Effects of Clonidine versus Midazolam premedication on postoperative pain in patients undergoing elective spinal neurosurgery. Prospective randomized study
Author(s) -
Ana-Maria Cotae,
Liliana Mirea,
Raluca Ungureanu,
Ioana Cristina Grinţescu,
Alexandra Ionescu,
Oana Maria Melente,
Ioana Marina Grințescu,
Bucharest Pharmacy
Publication year - 2017
Publication title -
romanian journal of medical practice
Language(s) - English
Resource type - Journals
eISSN - 2069-6108
pISSN - 1842-8258
DOI - 10.37897/rjmp.2017.2.10
Subject(s) - clonidine , medicine , premedication , anesthesia , midazolam , analgesic , perioperative , visual analogue scale , randomized controlled trial , sedation , surgery
Many preoperative, intraoperative and postoperative interventions and management strategies are available and continue to evolve for reducing and managing postoperative pain. Different pharmacologic actions of preanaesthetic medication may be desirable depending upon specific perioperative conditions such as patient selection, surgical procedure or anaesthesia type.

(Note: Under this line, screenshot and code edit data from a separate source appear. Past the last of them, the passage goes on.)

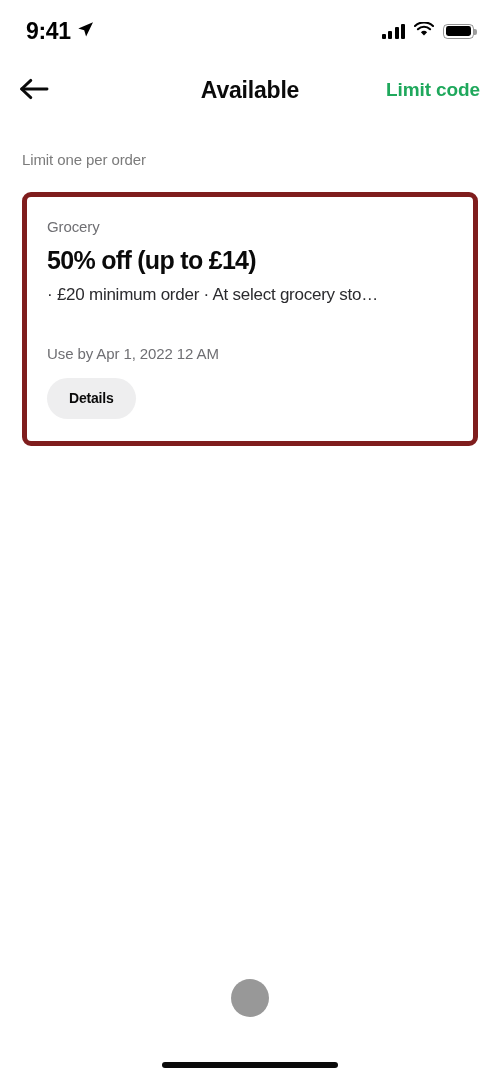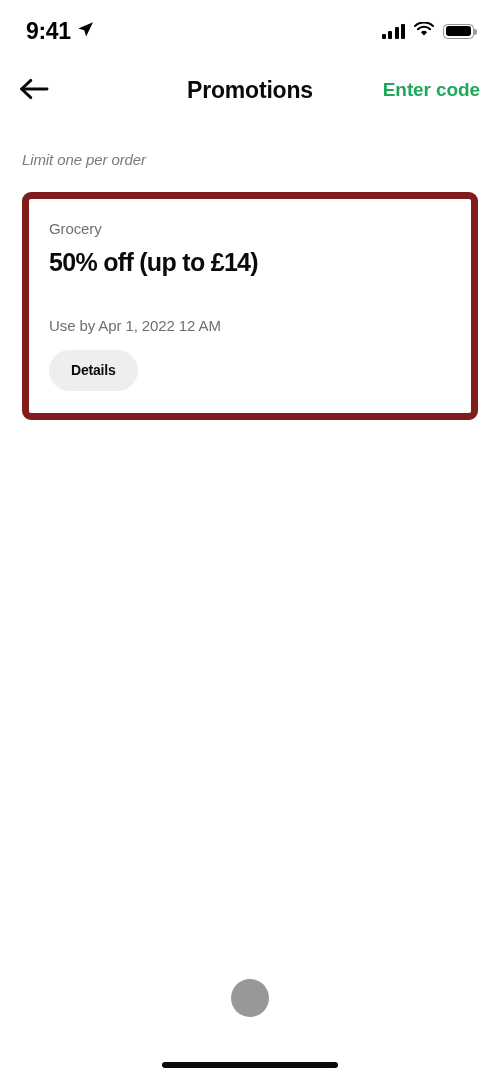--- a/index.html
+++ b/index.html
@@ -82,27 +82,27 @@
   
   .section {
     padding:24px 22px 0 22px;
   }
   .section-title {
     font-size:23px; font-weight:bold; color:#0a0a0a;
     letter-spacing:-0.3px; line-height:1.25;
   }
   .section-sub {
     margin-top:9px;
-    font-size:15px; color:#7b7b7b; letter-spacing:-0.1px;font-style:italic;
+    font-size:15px; color:#7b7b7b; letter-spacing:-0.1px;
   }
 
   
   .card-wrap { padding:24px 22px 0 22px; }
   .promo-card {
-    border:7px solid #7f1d1d;
+    border:5px solid #7f1d1d;
     border-radius:9px;
     background:#fff;
     padding:21px 20px 22px 20px;
   }
   .promo-cat {
     font-size:15px; color:#6f6f73; letter-spacing:-0.1px;
     line-height:1.2;
   }
   .promo-headline {
     margin-top:10px;
@@ -184,32 +184,33 @@
 
   <div class="nav-bar">
     <button class="back-btn">
       <span>
         <svg width="30" height="24" viewBox="0 0 30 24" aria-hidden="true">
           <path d="M11.8 3.4 L2.6 12 L11.8 20.6" stroke="#0a0a0a" stroke-width="2.9" fill="none" stroke-linecap="round" stroke-linejoin="round"></path>
           <path d="M2.8 12 H28" stroke="#0a0a0a" stroke-width="2.9" fill="none" stroke-linecap="round"></path>
         </svg>
       </span>
     </button>
-    <div class="nav-title">Promotions</div>
-    <button class="nav-action">Enter code</button>
+    <div class="nav-title">Available</div>
+    <button class="nav-action">Limit code</button>
   </div>
 
   <div class="section">
     <div class="section-sub">Limit one per order</div>
   </div>
 
   <div class="card-wrap">
     <div class="promo-card">
       <div class="promo-cat">Grocery</div>
       <div class="promo-headline">50% off (up to £14)</div>
+      <div class="promo-desc">· £20 minimum order · At select grocery sto…</div>
       <div class="promo-expiry">Use by Apr 1, 2022 12 AM</div>
       <button class="details-btn">Details</button>
     </div>
   </div>
 
   <div class="body-spacer"></div>
 
   <div class="loading-dot-row">
     <div class="loading-dot"></div>
   </div>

Benzodiazepines are probably still most frequently used, although a variety of pharmacological premedication is available. Among these choices, alpha-2 agonists offer useful effects that make these drugs an interesting alternative for preanesthetic medication. Objective. This study evaluates the effect of clonidine in comparison to midazolam premedication on postoperative pain. Material and method. In a prospective study, effects of clonidine (0,15 mg orally) and midazolam (7,5 mg orally) administered 60-90 minutes prior to estimated anaesthesia induction time were investigated in 40 ASA physical status I or II patients, with age between 18 and 75 years. The severity of postoperative pain was assessed immediately after the procedure 2nd, 6th, 12th and 24th hours after surgery using the visual analog scoring system (VAS score). Also, the total dose of administered analgesics during 24 hours after surgery and the interval between the surgery and the first request of analgesic were compared between the two groups. Results. Postoperative pain VAS during 24 hours after the surgery was significantly lower in clonidine group (Group C) compared to the midazolam group (Group M): Group C – 1.33 points, Group M – 2.3 points. The meantime between surgery and the first request of analgesic in clonidine group was of longer duration compared in midazolam group: Group C – 3.22 hours, Group M – 4.53 hours. Conclusion. Clonidine premedication reduces the severity of postoperative pain in patients undergoing elective spinal neurosurgery. Clonidine administration did not delay postoperative recovery.